If you're cruising to a new destination, you'll probably want to get out and see the sights and make the most of your time on shore. There will be plenty of organized trips available to you, and in some ports they are by far the simplest and best option.
However, the ship tours invariably cost a lot more than if you were to do the trip by yourself. If you want to save on those expenses and prefer the flexibility of doing your own thing, then in most places it's pretty easy to explore solo.
It is best to research this in advance though – especially if you're venturing a bit further afield – so you know what to expect and how long it will take to get there.
One thing you MUST always remember is to leave plenty of time to get back to the ship – it WILL NOT wait for you if you're late! The ‘back on board' times are clearly shown when you disembark, so make a note of it.
Top tip: Check your watch is set to the correct time zone too.
The most popular day-trip destinations from the Italian port of Livorno are Pisa and Florence. Livorno itself is pleasant enough, but there's nothing of real note to see there.
You need to allow a couple of hours each way to reach Florence (plus leeway for delays coming back), so that means a pretty full-on day once you get there if you want to see all the major sights. Plenty of people do it, but personally I would book a tour to go this far (either via the Ship or a local operator) or at least the transport part so there is less uncertainty about getting back on time.
Pisa on the other hand is very doable – it's not so far and the only major attraction to get round is the famous Leaning Tower complex.
We visited in late October, and after a torrential rain storm around breakfast time it was a warm and pleasant day. Fortunately we hadn't got up early or we would've been out in the rain and got soaked.
From The Port To Livorno
First step is to get into the centre of Livorno town. This is a little way from the port, and as pedestrians aren't allowed in the docks area itself there is no choice but to get on the shuttle buses provided by the ship. Despite the fact there's no choice they weren't free (may depend on your cruise line though) and we had to pay €5 each for a return ticket.
Bus To The Train Station
The shuttle drops you in the centre of Livorno from where you will have to get another local bus to the train station. Head for any newsagent (Tabacchi) where you can buy both bus and train tickets. All the staff we encountered spoke English, or at least enough to handle the ticket purchases. They are used to tourists doing the familiar routes so will be able to advise on what tickets you need, where to catch the bus, etc.
To Pisa By Train
The bus tickets were €1.20 each for a single journey, and the train tickets to Pisa €2.50 for a single – great value. Bus 1 took us to the train station (about 10 minutes away) where it was easy to find the platform we needed from the overhead display boards. The stops of each train are shown as well as the final destination. Just make sure you catch a Regionale train rather than an Intercity (which are more expensive).

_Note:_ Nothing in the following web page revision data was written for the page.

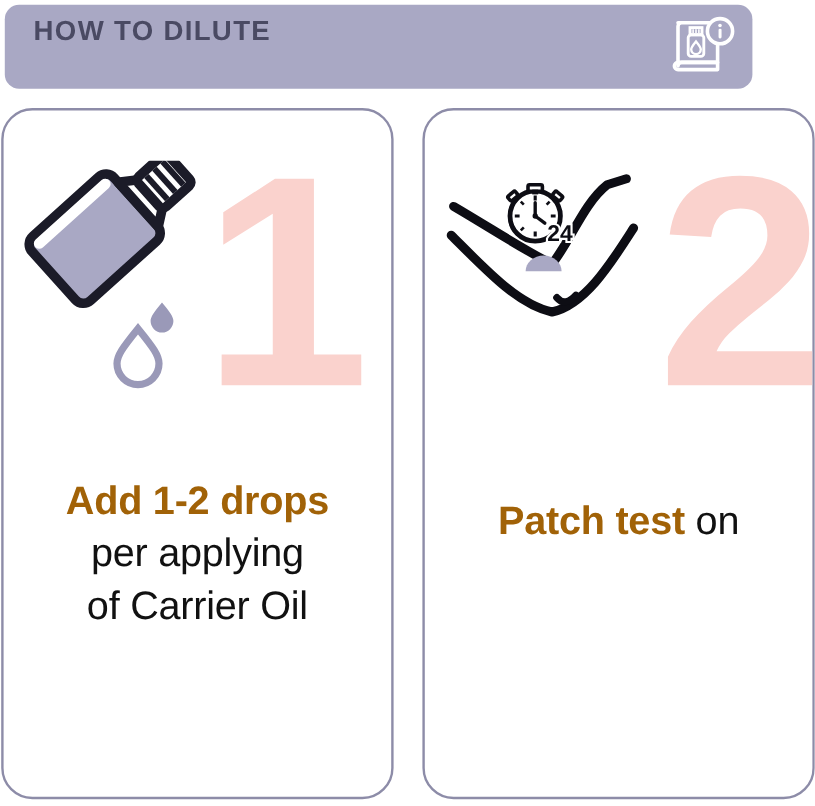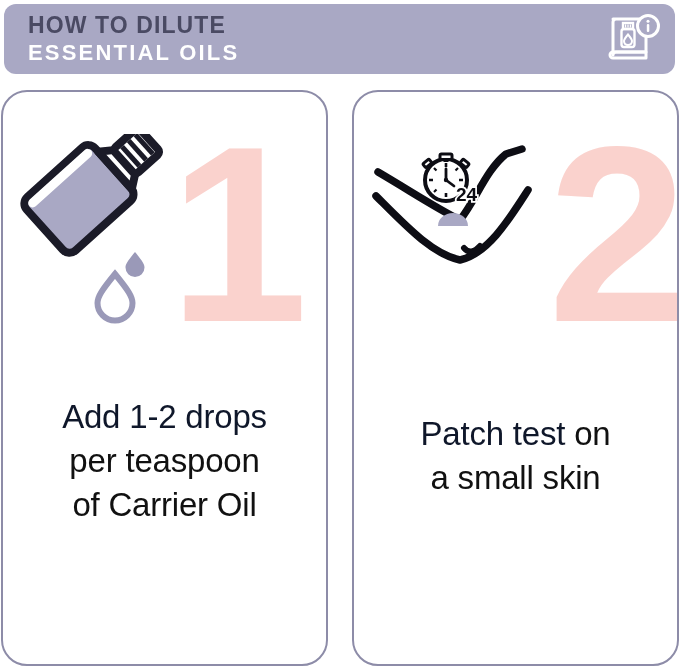--- a/index.html
+++ b/index.html
@@ -21,7 +21,7 @@
     position: absolute;
     left: 4px;
     top: 4px;
-    width: 671px;
+    width: 623px;
     height: 70px;
     background: #a9a8c4;
     border-radius: 12px;

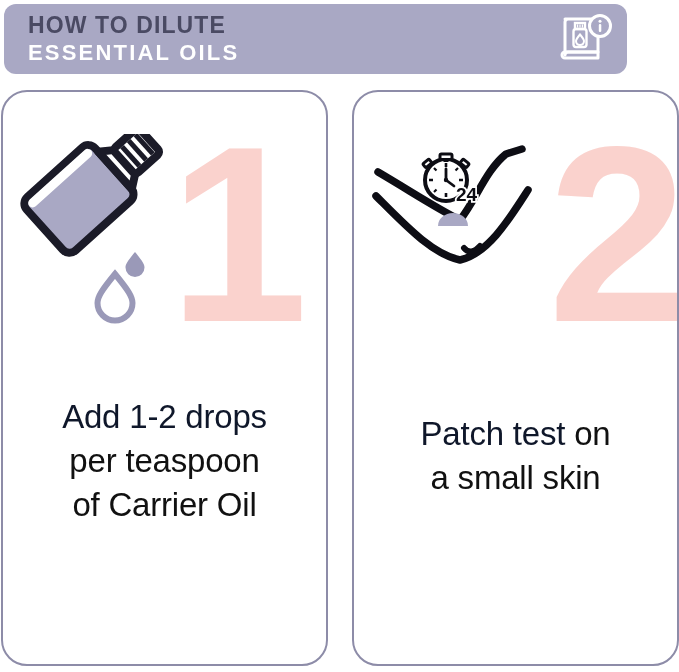--- a/index.html
+++ b/index.html
@@ -42,11 +42,12 @@
   }
   #header-title-sub {
     font-size: 22px;
-    font-weight: bold;
+    font-weight: normal;
     letter-spacing: 2.2px;
     color: #ffffff;
     line-height: 28px;
     white-space: nowrap;
+    margin-top: 32px;
   }
   #header-icon {
     position: absolute;

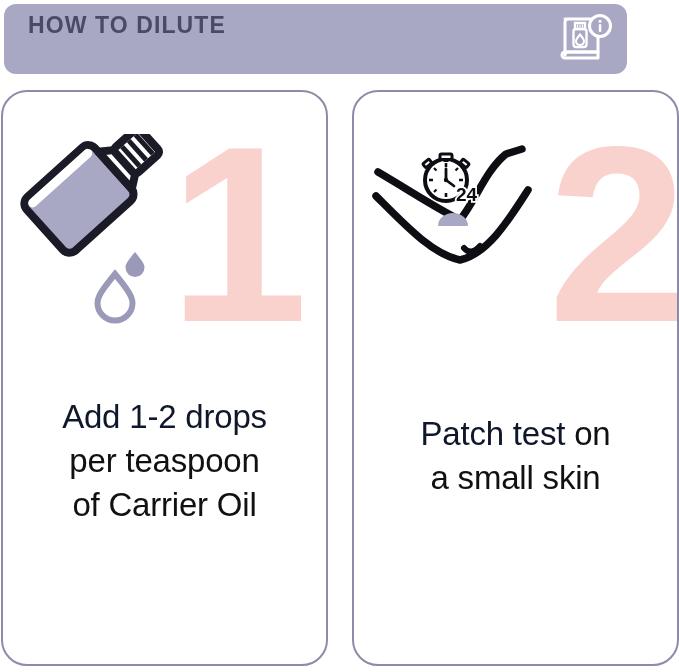--- a/index.html
+++ b/index.html
@@ -125,8 +125,8 @@
   #card-1-text { top: 303px; }
   #card-2-text { top: 320px; }
   .highlight {
-    font-weight: normal;
-    color: #0f172a;
+    font-weight: bold;
+    color: #a16207;
   }
 </style>
 </head>

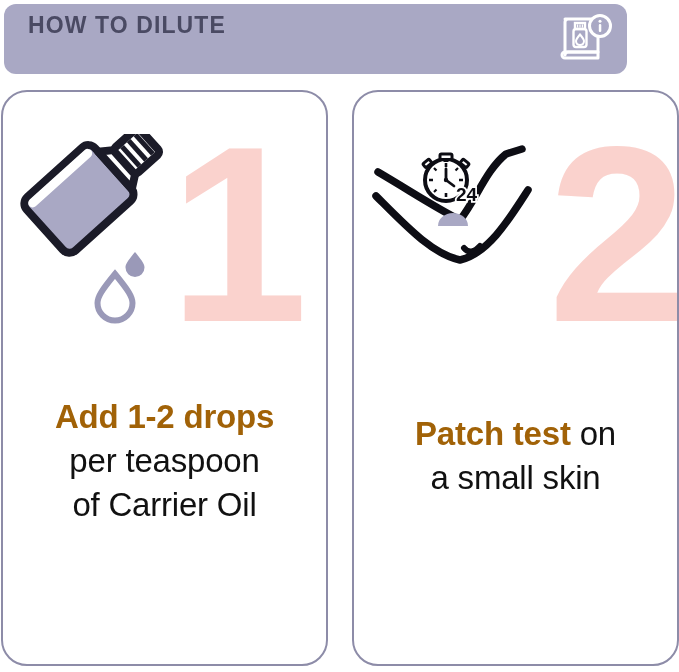--- a/index.html
+++ b/index.html
@@ -191,7 +191,7 @@
 
     <div id="card-1-text" class="card-text">
       <div><span class="highlight">Add 1-2 drops</span></div>
-      <div>per teaspoon</div>
+      <div>per applying</div>
       <div>of Carrier Oil</div>
     </div>
 

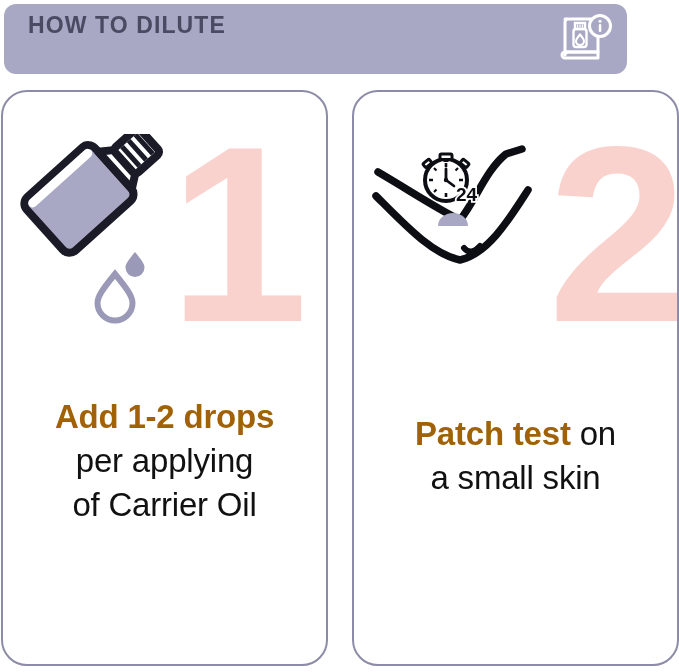--- a/index.html
+++ b/index.html
@@ -242,7 +242,6 @@
 
     <div id="card-2-text" class="card-text">
       <div><span class="highlight">Patch test</span><span> on</span></div>
-      <div>a small skin</div>
     </div>
 
   </div>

There were about 4 trains an hour heading to Pisa Centrale, and the journey took 20 minutes. Before you get on the train you must validate your ticket by punching it in the machines along the platform (just stick it in the slot, it will whirr and stamp a date on it). Bus tickets need to be validated too – there are usually 2 or 3 machines on each bus and you can get on at any door, you don't need to pass the driver.

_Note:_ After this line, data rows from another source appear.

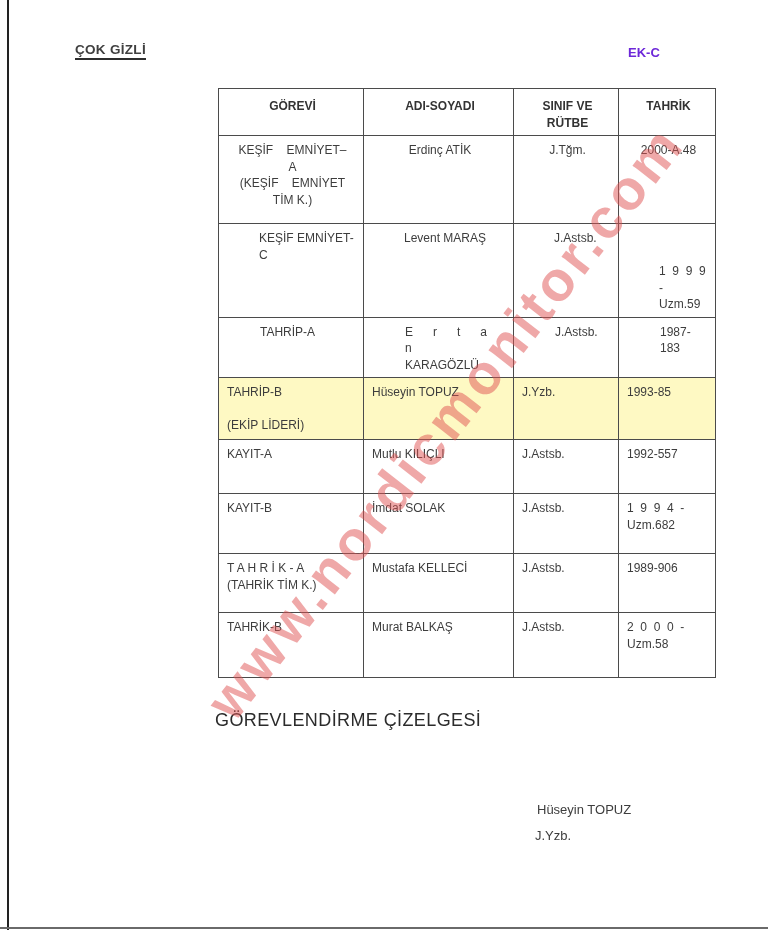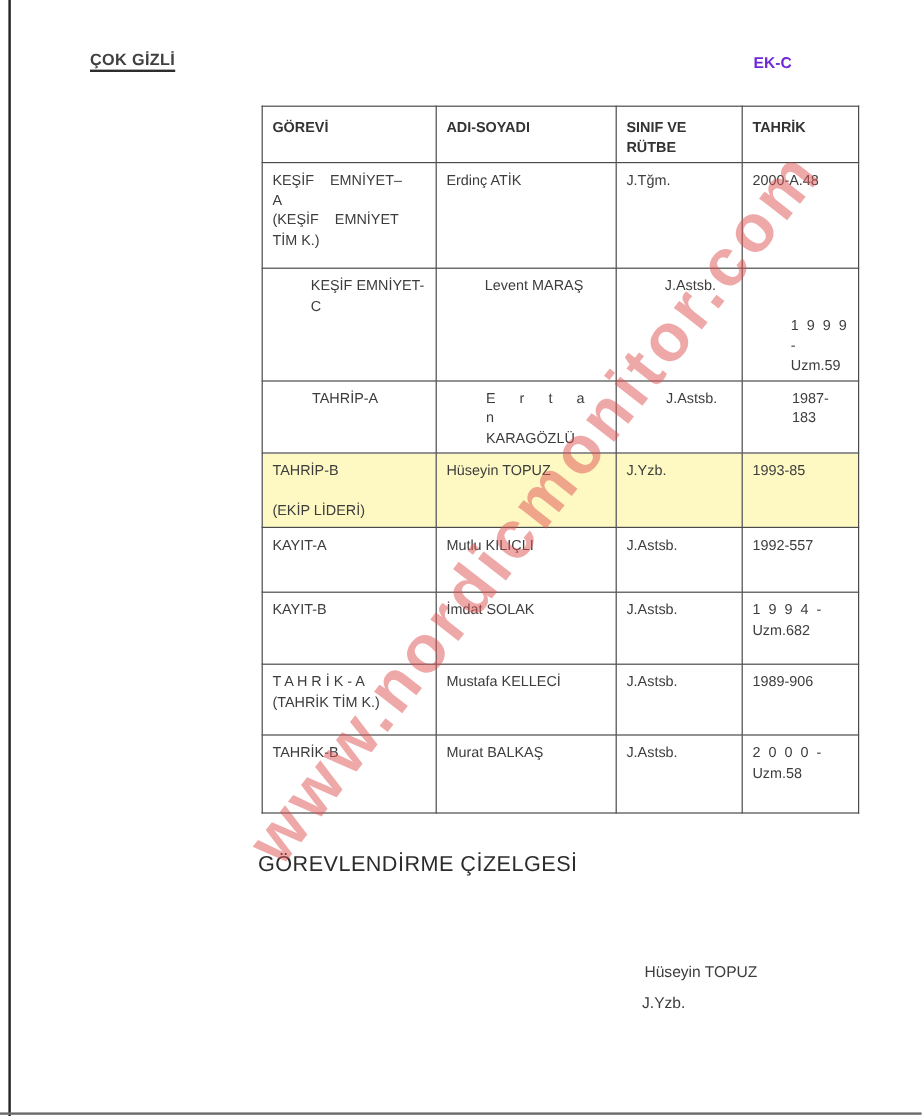--- a/index.html
+++ b/index.html
@@ -35,7 +35,7 @@
     white-space:pre-wrap; box-sizing:border-box; overflow:hidden;
   }
   .duty-table th {
-    text-align:left; font-weight:bold; padding-top:9px; color:#333;
+    text-align:center; font-weight:bold; padding-top:9px; color:#333;
   }
   tr.r0 td { height:88px; }
   tr.r1 td { height:55px; }

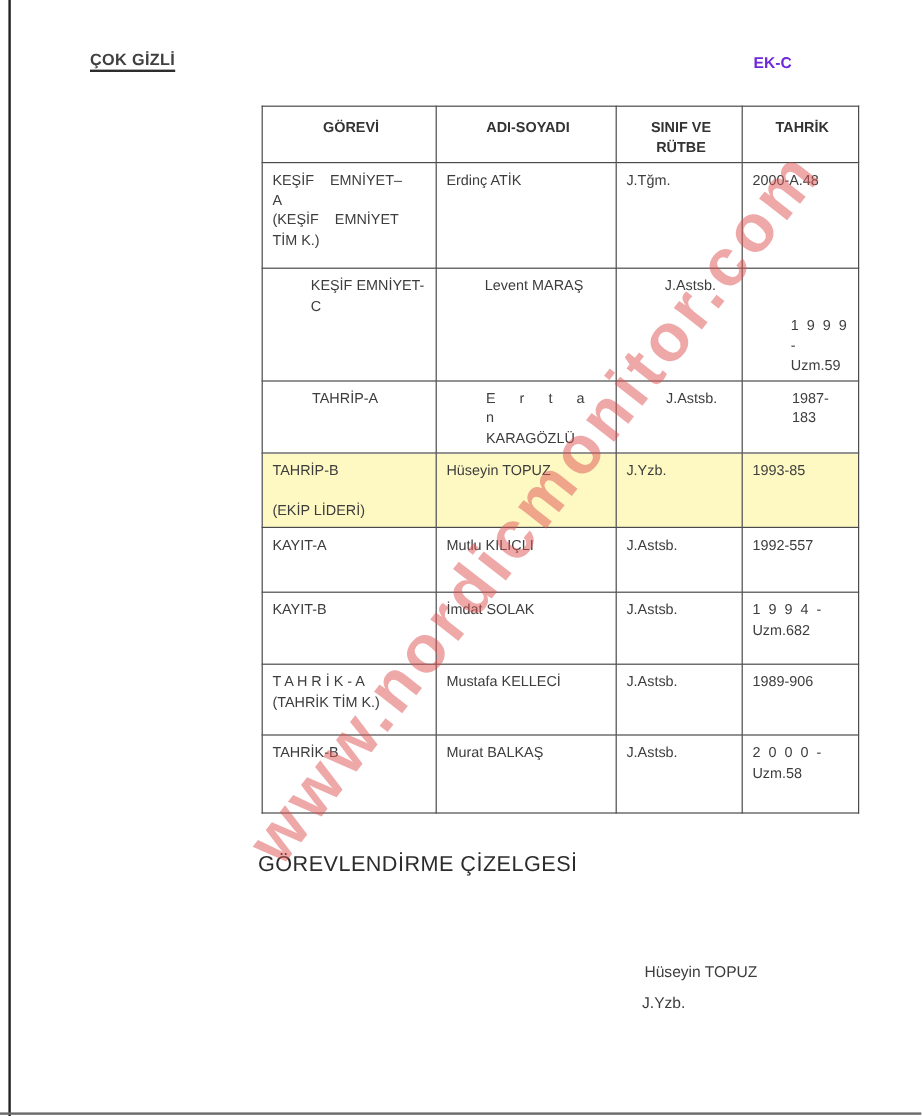--- a/index.html
+++ b/index.html
@@ -37,7 +37,7 @@
   .duty-table th {
     text-align:center; font-weight:bold; padding-top:9px; color:#333;
   }
-  tr.r0 td { height:88px; }
+  tr.r0 td { height:88px;text-align:center; }
   tr.r1 td { height:55px; }
   tr.r2 td { height:64px;padding-left:40px; }
   tr.r3 td { height:56px;padding-left:41px; }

There was plenty of room on the train, although it may be busier at rush hour times.
Walk From Pisa Centrale To The Tower
Once we arrived in Pisa, there wasn't much in the way of signposts to the Leaning Tower – surprising as you'd think that's what most visitors would be heading for. A map outside the station wasn't much help either.
But you just have to walk straight ahead when you come out of the station.
Top tip: Italian driving is a little wild! Drivers won't stop at zebra crossings unless you step out in front of them.
Cross a small square, cross the river and keep going straight ahead down a shopping thoroughfare. This street is pedestrianised, but watch out for cyclists! There are signposts once you get nearer the tower, and eventually you will see it above the buildings.
The walk takes around 20 minutes, it's flat and easy and lots of people were pulling suitcases along too.
At the Tower itself it was busy, as you might imagine. Tickets to go up the tower are in fixed time slots, and at busy times it would be best to book ahead to avoid disappointment. All bags must be left in the cloakroom, and you must be on time to join the queue. It is cramped and winding (297 steps in a spiral staircase) and probably not advisable if you have any mobility, balance or vertigo problems. Wear comfy secure flats, and have sun protection in summer as you may have to queue outside for a while.
We didn't actually climb the tower as I'd hurt my back the day before and was struggling with normal stairs. But you get an excellent sense of the ‘lean' from outside – far more than I imagined, it really is leaning!
The Tower is actually the bell tower for the cathedral and is just one of four buildings to visit in the complex. If you want to see everything allow a couple of hours. If you just look round from the outside then about half an hour would do it.
It is very touristy, it's busy and there are touts everywhere trying to sell you a selfie stick. But it was definitely worth seeing, and don't forget the obligatory ‘pushing' photo!
We took a more leisurely walk back through the side streets, and there are some lovely little street cafes to grab some lunch or a cold drink whilst you enjoy the sunshine.
The train ride home was uneventful (departures every 20 minutes or so going back), and we had a bit of a wait to reboard the shuttle bus back to the ship. There were several ships in port that day, so make sure you get on the right bus! (You could spot the British on P&O's Oceana by their very straight and organized queue!).
One sad thing I must mention is pickpockets. These are known to be rife in many Italian tourist areas, and we heard later of a couple of people who'd been victims at a bus stop in Livorno. One lady had just been to the currency exchange (and was presumably followed) and later found her currency envelope was missing from her bag (which had been worn across her body). Another man found his wallet on the floor with the cash missing – it had been in a velcro-ed trouser pocket. A group of teenage girls had pushed past them all and then walked back along the line; they're very quick, slick and maybe not what you expect a pickpocket to look like. So do be wary – wear bags and purses across your body and keep your hand on it in crowded places. Similarly, keep your hand on any valuables in your pockets. More than anything, limit how much cash you carry.
Top tip: Keep a hand on your valuables in busy places.
Not wanting to finish on a sour note, we enjoyed Pisa very much and would definitely recommend it for a leisurely day trip from Livorno. It's really easy to do.